Se acomodó en el sofá desde donde podía observar las gaviotas sobrevolando la espuma del mar, alejadas de la amenaza de las mareas y del poder de las olas que podían estrellarlas contra las rocas.
Sintió que empezaba a sudar al pensar en el juicio. Impaciente, se puso de pie y abrió la puerta que daba a uno de los lados. Los últimos días de agosto solían tener ese aire fresco. Se apoyó contra la barandilla.
¿Cuándo había empezado a darse cuenta de que, después de todo, él y Leila no lo lograrían? La desconfianza en los hombres tan arraigada en su mente se había tornado insoportable. ¿Era ésa la razón por la que sin escuchar el consejo de Craig, había invertido todo ese dinero en su obra? ¿Inconscientemente había deseado que ella alcanzara un éxito tan grande que le hiciera olvidar los requerimientos sociales de su vida o su deseo de formar una familia? Leila era actriz, en primer y último lugar, siempre lo había sido. Hablaba de querer tener un hijo, pero no era verdad. Había satisfecho sus instintos maternales al criar a Elizabeth.

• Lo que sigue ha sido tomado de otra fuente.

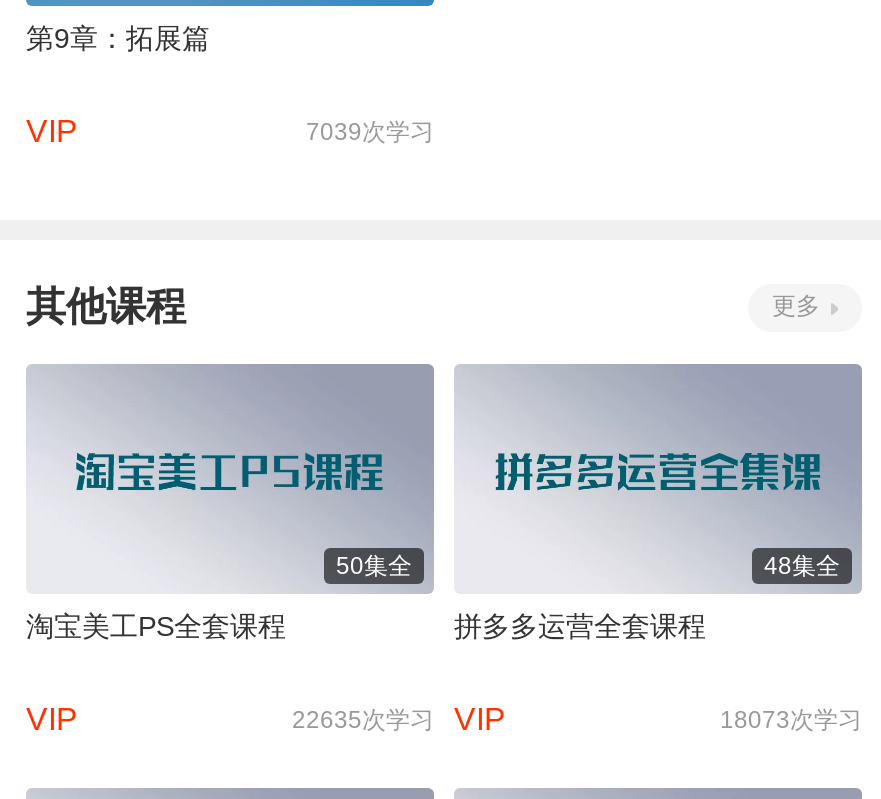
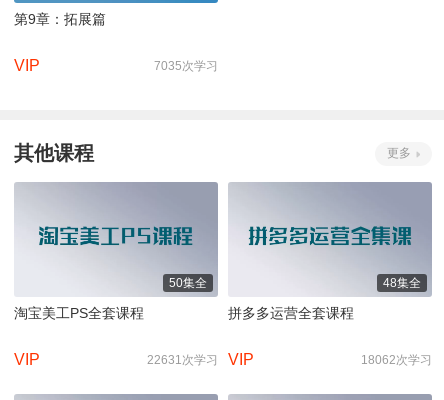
- 7039次学习
+ 7035次学习

- 22635次学习 VIP
+ 22631次学习 VIP

- 18073次学习
+ 18062次学习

Comenzaba a caer el sol sobre el Pacífico. Un rumor de grillos y saltamontes llenaba el aire. Noche. Cena. Ya podía imaginar la expresión de los rostros alrededor de la mesa. Min y Helmut, sonrisas tontas, miradas preocupadas. Craig tratando de leerle la mente. Syd, con un cierto nerviosismo desafiante. ¿Cuánto les debía Syd a las personas que equivocadamente habían invertido dinero en sus obras? ¿Cuánto le pediría prestado? ¿Cuánto valía su testimonio? Cheryl, toda seducción. Alvirah Meehan, jugando con ese maldito broche en forma de sol, y mirándolo todo con curiosidad. Henry, mirando a Elizabeth a través de los cristales que dividían el comedor. Y finalmente, Elizabeth, con el rostro frío y lleno de desprecio, estudiándolos a todos.
Ted bajó la mirada. El bungalow había sido construido sobre una loma y desde allí podía observar los arbustos con sus flores rojas. Ciertas imágenes acudieron a su mente y se apresuró a entrar.
Todavía temblaba cuando la camarera le llevó el té helado. Sin prestarle atención a la delicada colcha de satén, se arrojó sobre la cama. Deseó que la noche, con todo lo que acarreaba, hubiera terminado.
Sus labios se curvaron en un débil intento por sonreír. ¿Por qué quería que finalizara el día? ¿Qué tipo de comidas sirven en la prisión?
Tendría mucho tiempo para descubrirlo.